Using the entries below, return word for word the lines from the one containing "Returns converted TSV" up to and including the last.

___ Input

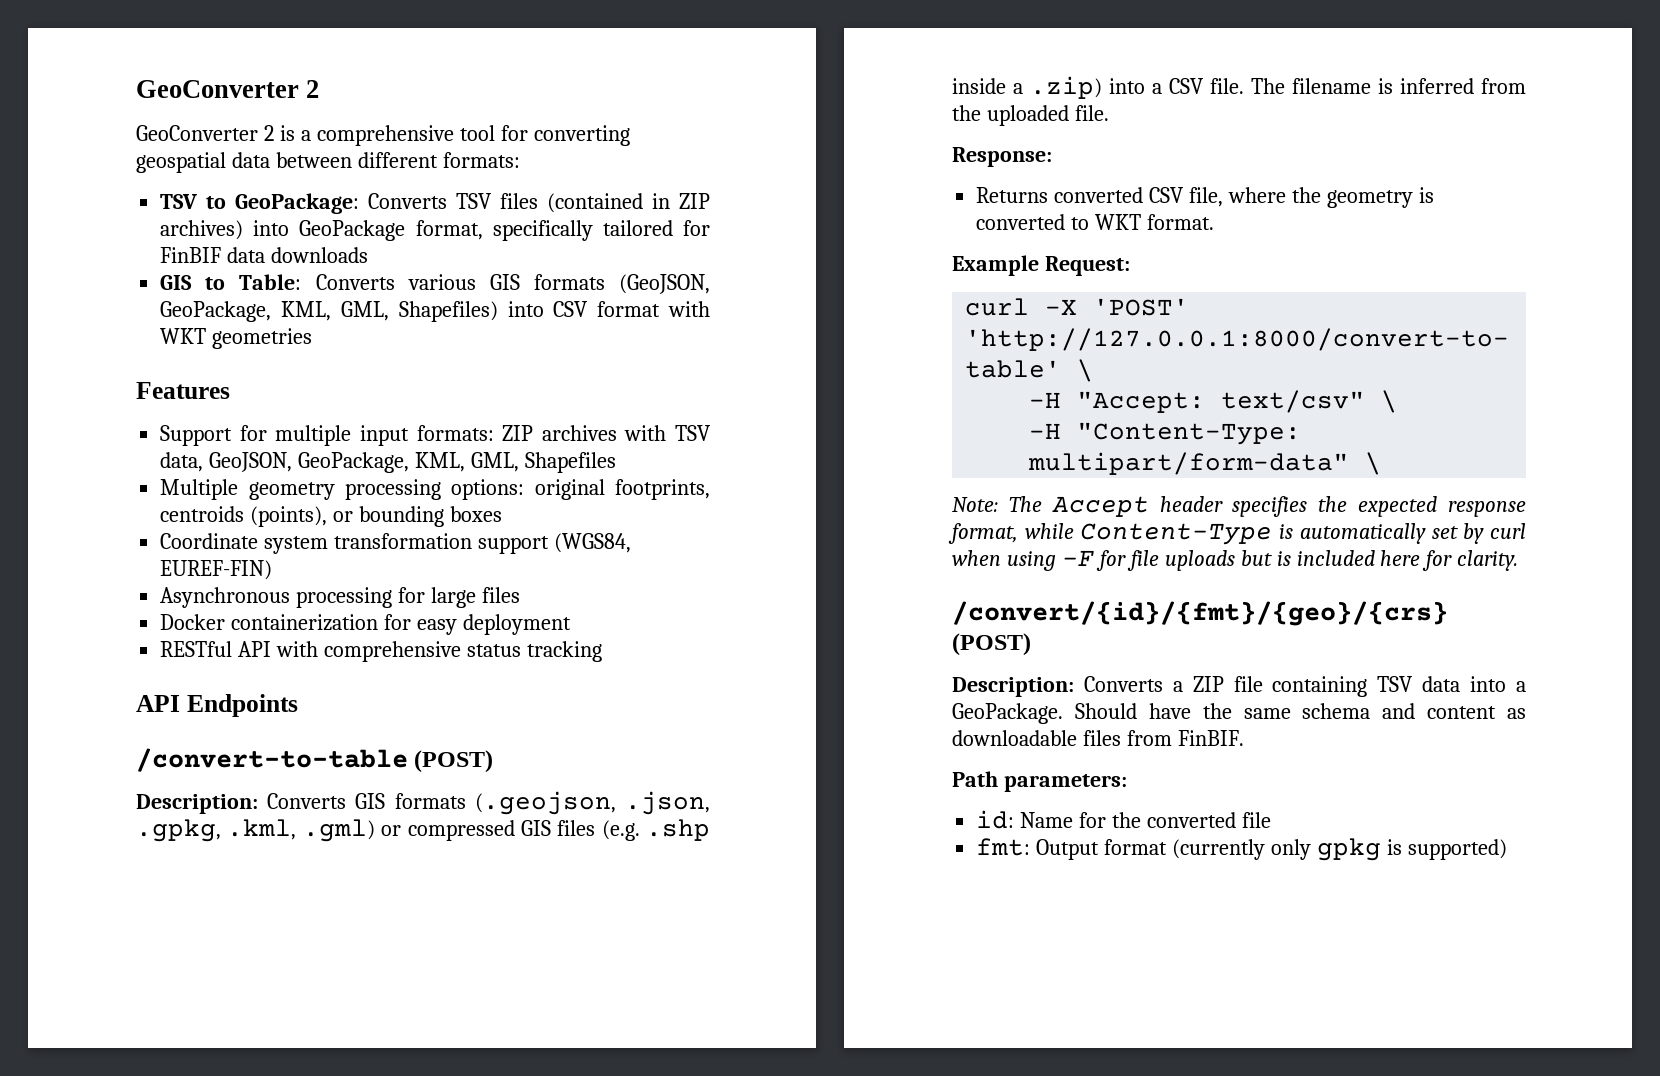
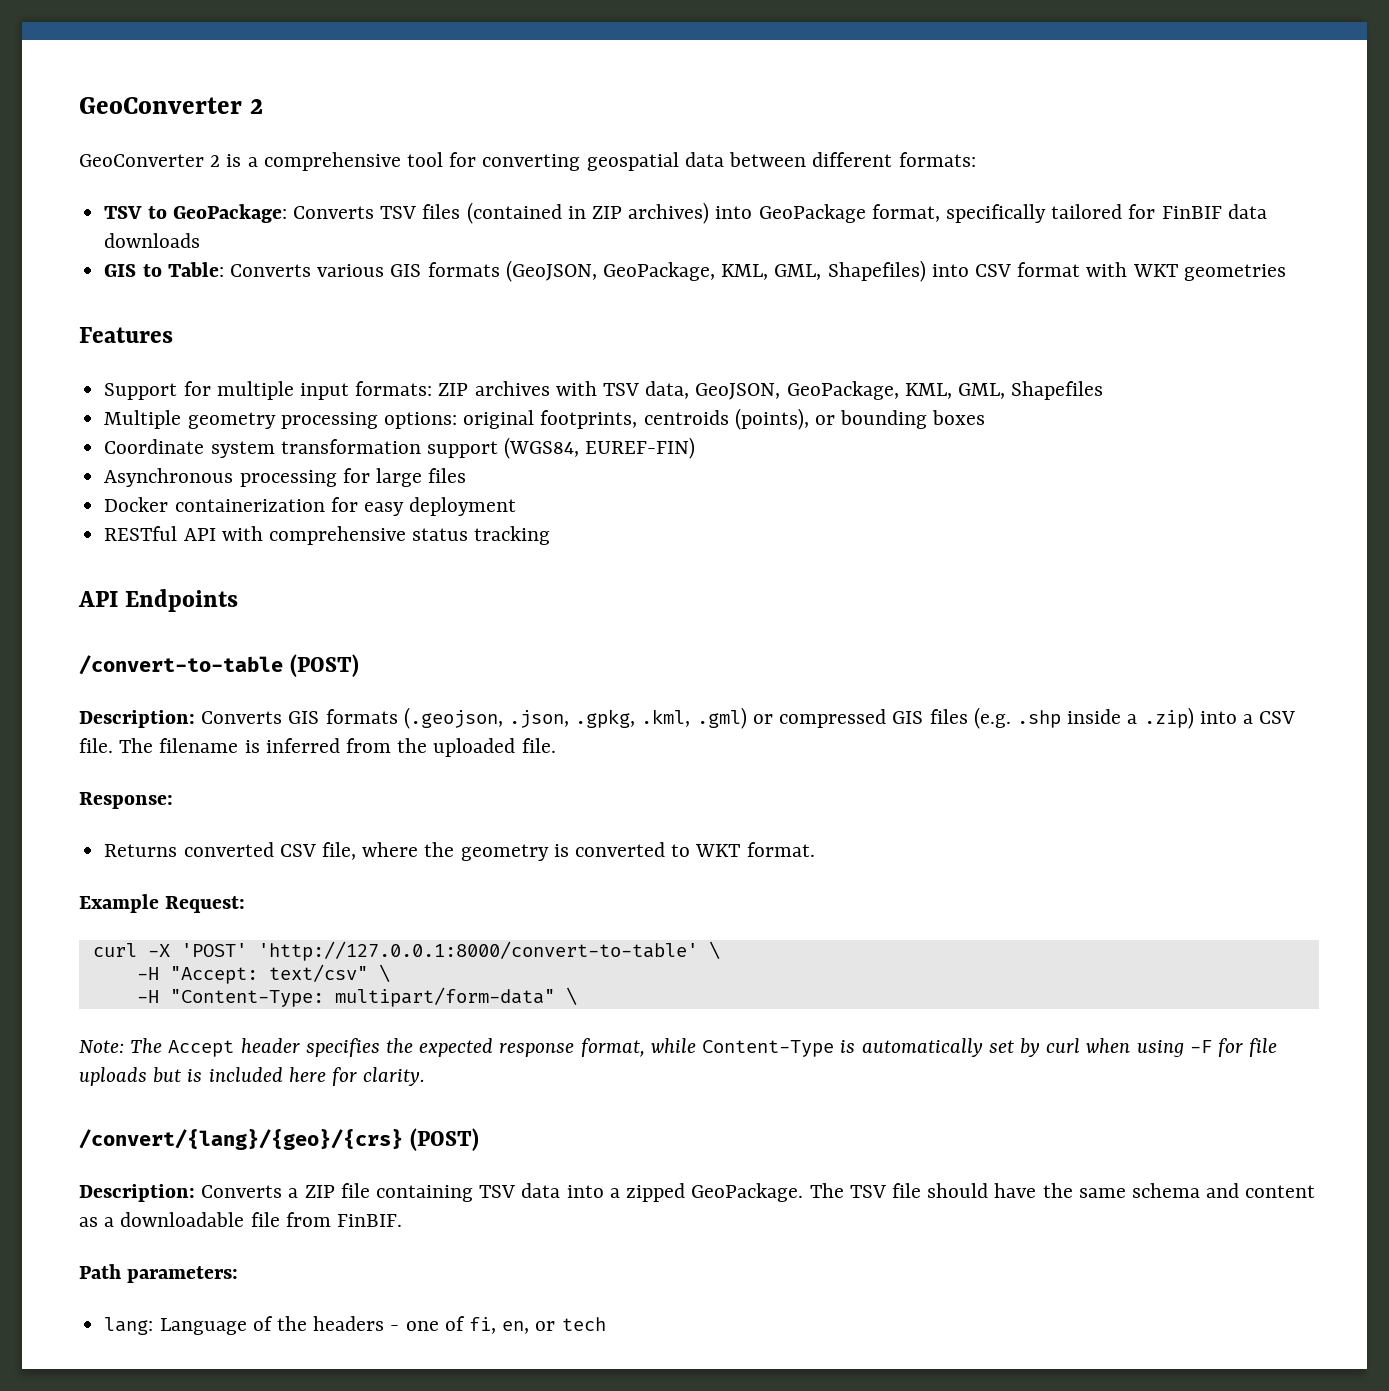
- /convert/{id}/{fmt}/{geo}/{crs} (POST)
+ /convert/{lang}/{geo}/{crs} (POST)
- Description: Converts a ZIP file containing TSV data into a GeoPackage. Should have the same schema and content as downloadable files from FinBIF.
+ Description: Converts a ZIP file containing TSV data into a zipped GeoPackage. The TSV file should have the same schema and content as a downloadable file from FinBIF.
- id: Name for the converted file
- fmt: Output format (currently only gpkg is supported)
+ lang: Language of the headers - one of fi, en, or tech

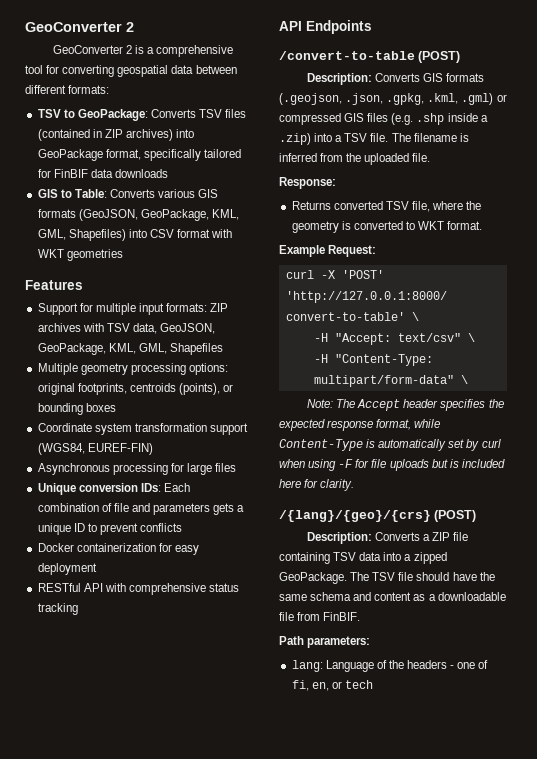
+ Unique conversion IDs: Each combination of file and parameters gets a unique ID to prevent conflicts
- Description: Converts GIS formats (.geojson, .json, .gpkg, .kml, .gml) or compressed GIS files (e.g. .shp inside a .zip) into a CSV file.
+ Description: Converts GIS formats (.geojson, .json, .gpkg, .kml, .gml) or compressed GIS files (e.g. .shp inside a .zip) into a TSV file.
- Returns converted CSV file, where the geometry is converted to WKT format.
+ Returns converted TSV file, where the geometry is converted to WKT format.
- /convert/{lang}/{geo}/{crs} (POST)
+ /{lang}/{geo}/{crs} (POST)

______

Output of the exercise:
+ Returns converted TSV file, where the geometry is converted to WKT format.
- /convert/{lang}/{geo}/{crs} (POST)
+ /{lang}/{geo}/{crs} (POST)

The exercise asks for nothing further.